[Opening Information provided section]

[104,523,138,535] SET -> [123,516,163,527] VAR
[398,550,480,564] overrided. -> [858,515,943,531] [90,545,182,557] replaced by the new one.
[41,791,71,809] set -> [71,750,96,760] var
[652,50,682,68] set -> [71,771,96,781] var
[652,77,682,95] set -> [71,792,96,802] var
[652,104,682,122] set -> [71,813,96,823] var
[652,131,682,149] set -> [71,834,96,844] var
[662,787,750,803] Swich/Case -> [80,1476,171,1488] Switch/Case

[Closing Information provided section]
[Opening Information provided section]

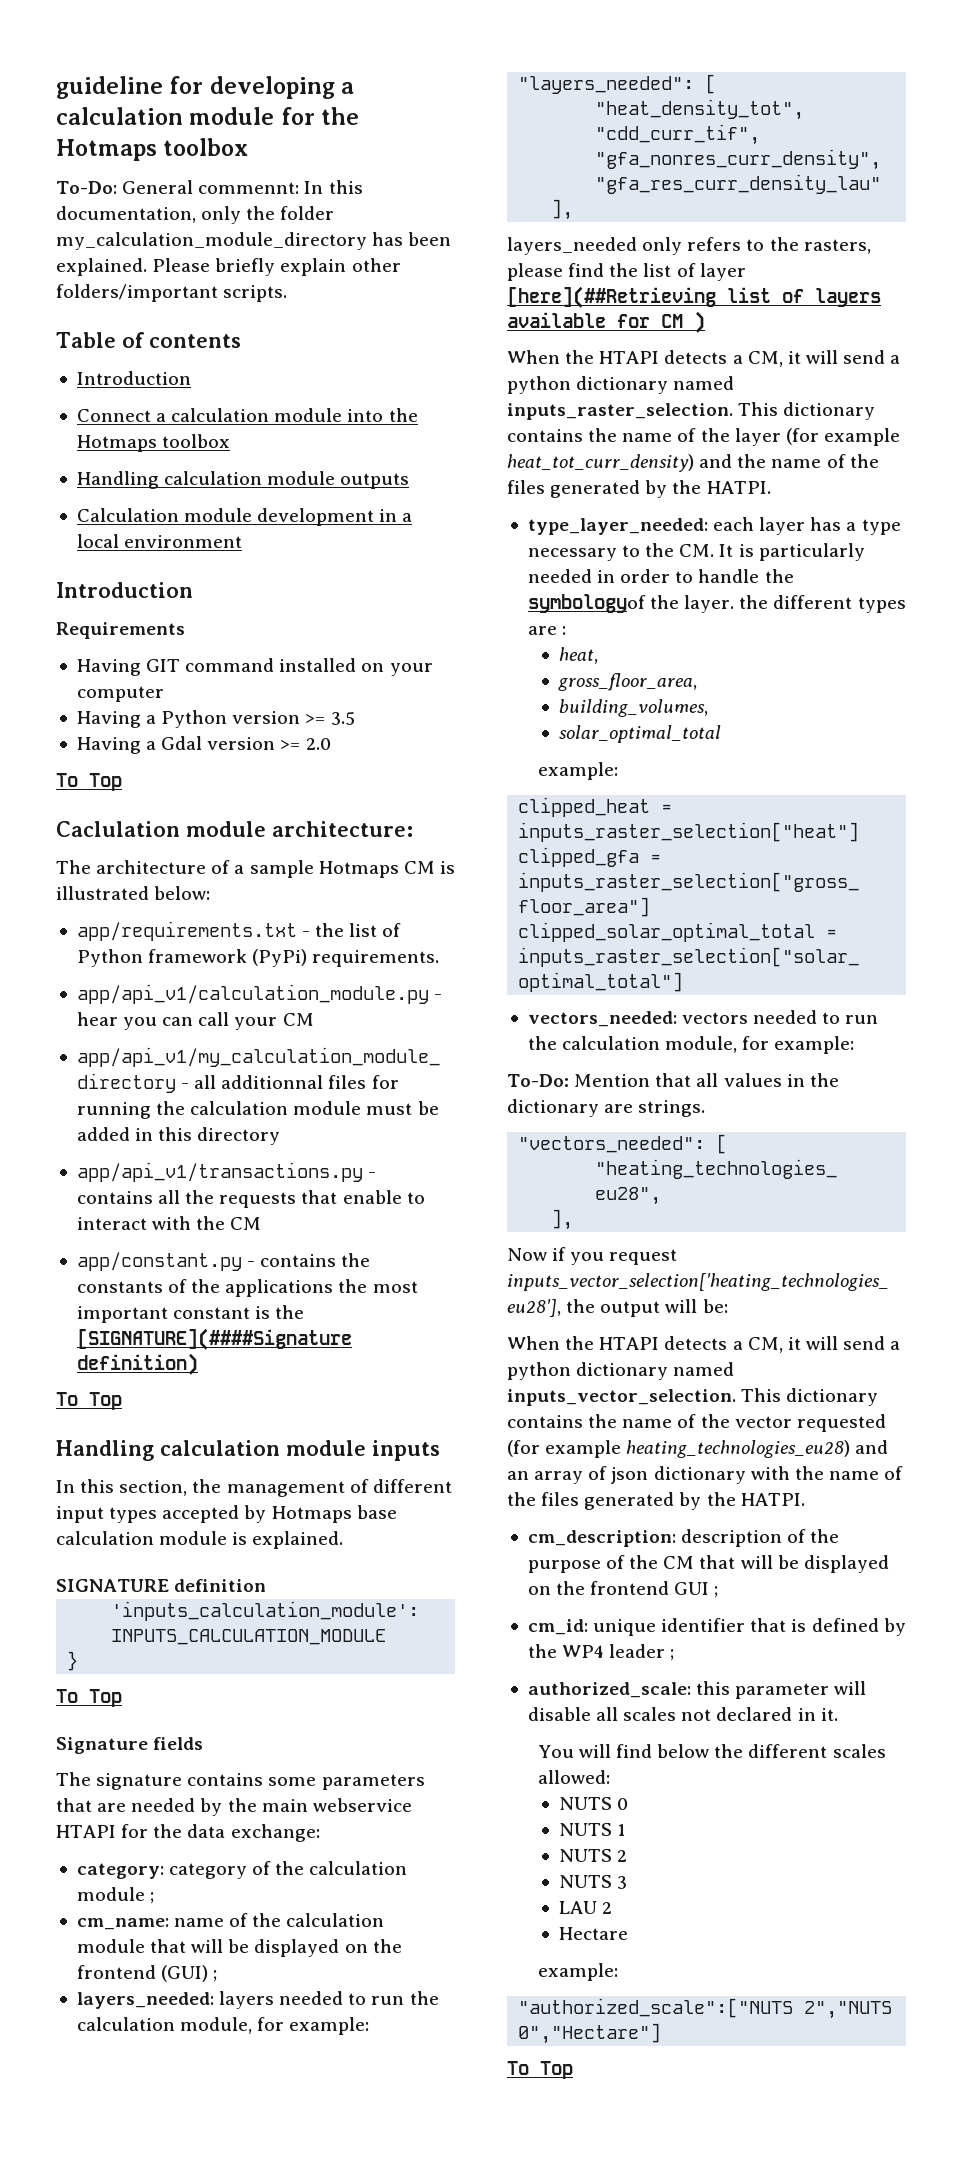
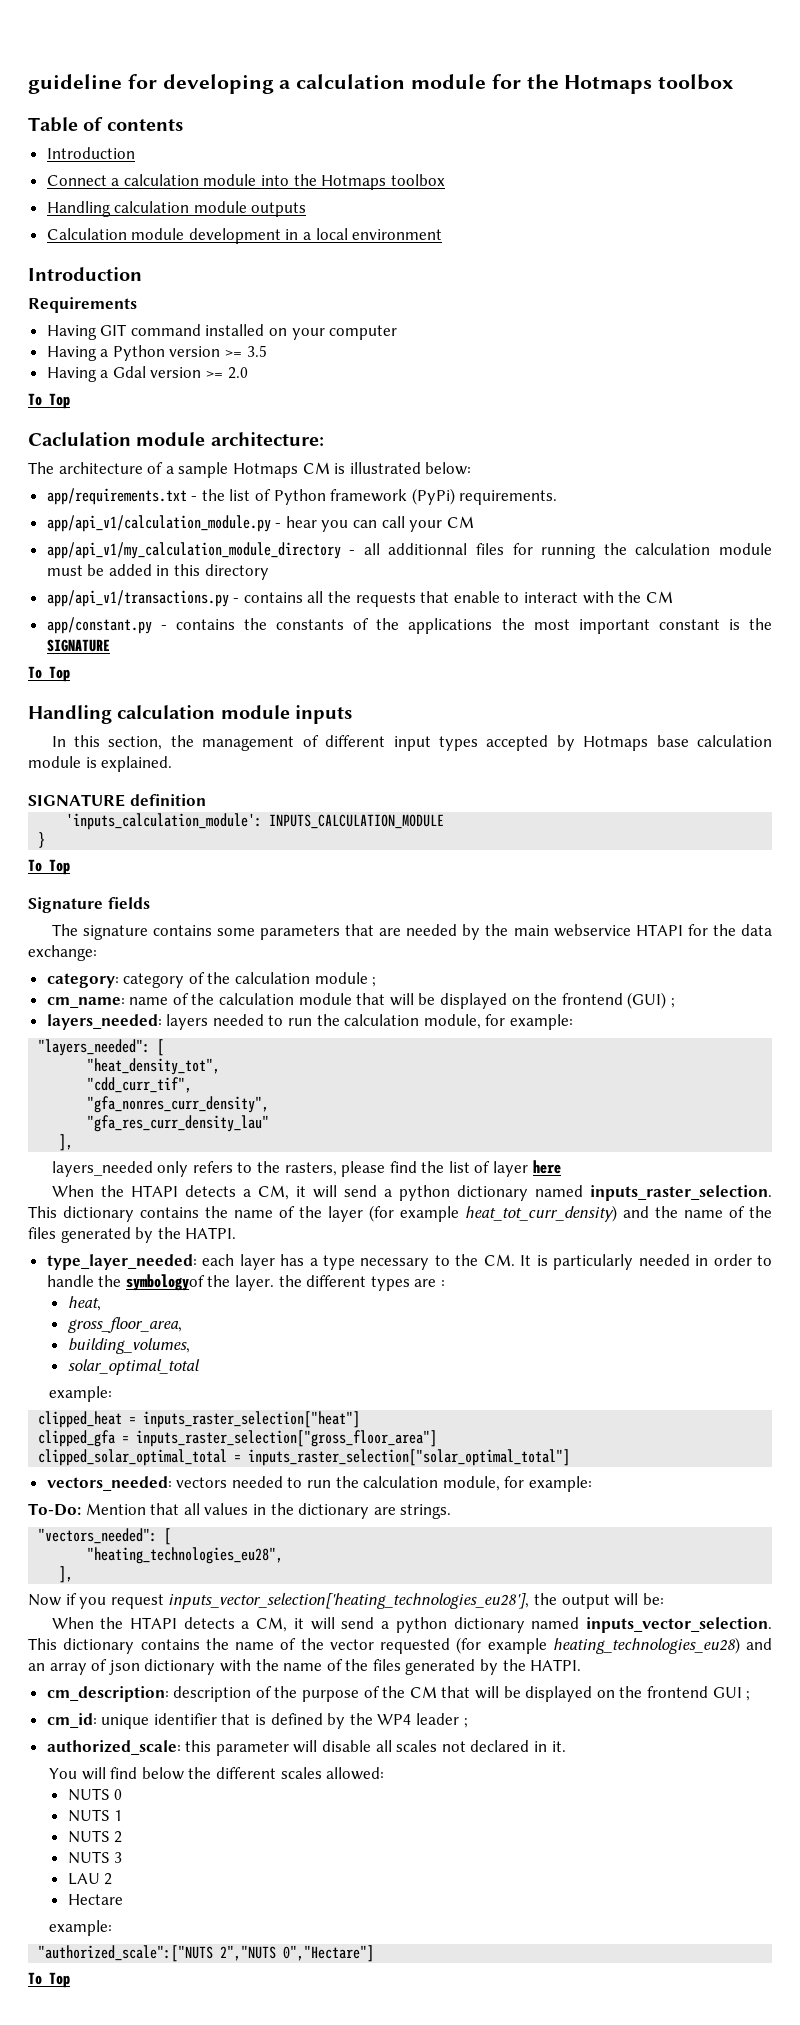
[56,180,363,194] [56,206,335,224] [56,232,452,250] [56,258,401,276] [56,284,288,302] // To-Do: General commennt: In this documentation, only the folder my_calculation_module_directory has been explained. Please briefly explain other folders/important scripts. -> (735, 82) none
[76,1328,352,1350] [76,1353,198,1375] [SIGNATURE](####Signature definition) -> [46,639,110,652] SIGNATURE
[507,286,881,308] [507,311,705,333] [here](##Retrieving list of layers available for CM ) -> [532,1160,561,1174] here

[Closing Information provided section]
[Opening Information provided section]

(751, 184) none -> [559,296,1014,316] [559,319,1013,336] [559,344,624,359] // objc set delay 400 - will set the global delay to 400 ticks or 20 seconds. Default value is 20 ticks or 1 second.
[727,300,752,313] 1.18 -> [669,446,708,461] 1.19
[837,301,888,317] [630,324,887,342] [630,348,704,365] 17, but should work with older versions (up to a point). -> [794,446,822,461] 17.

[Closing Information provided section]

Identify the lines in the entries above that contain "none", then copy them out.

[56,180,363,194] [56,206,335,224] [56,232,452,250] [56,258,401,276] [56,284,288,302] // To-Do: General commennt: In this documentation, only the folder my_calculation_module_directory has been explained. Please briefly explain other folders/important scripts. -> (735, 82) none
(751, 184) none -> [559,296,1014,316] [559,319,1013,336] [559,344,624,359] // objc set delay 400 - will set the global delay to 400 ticks or 20 seconds. Default value is 20 ticks or 1 second.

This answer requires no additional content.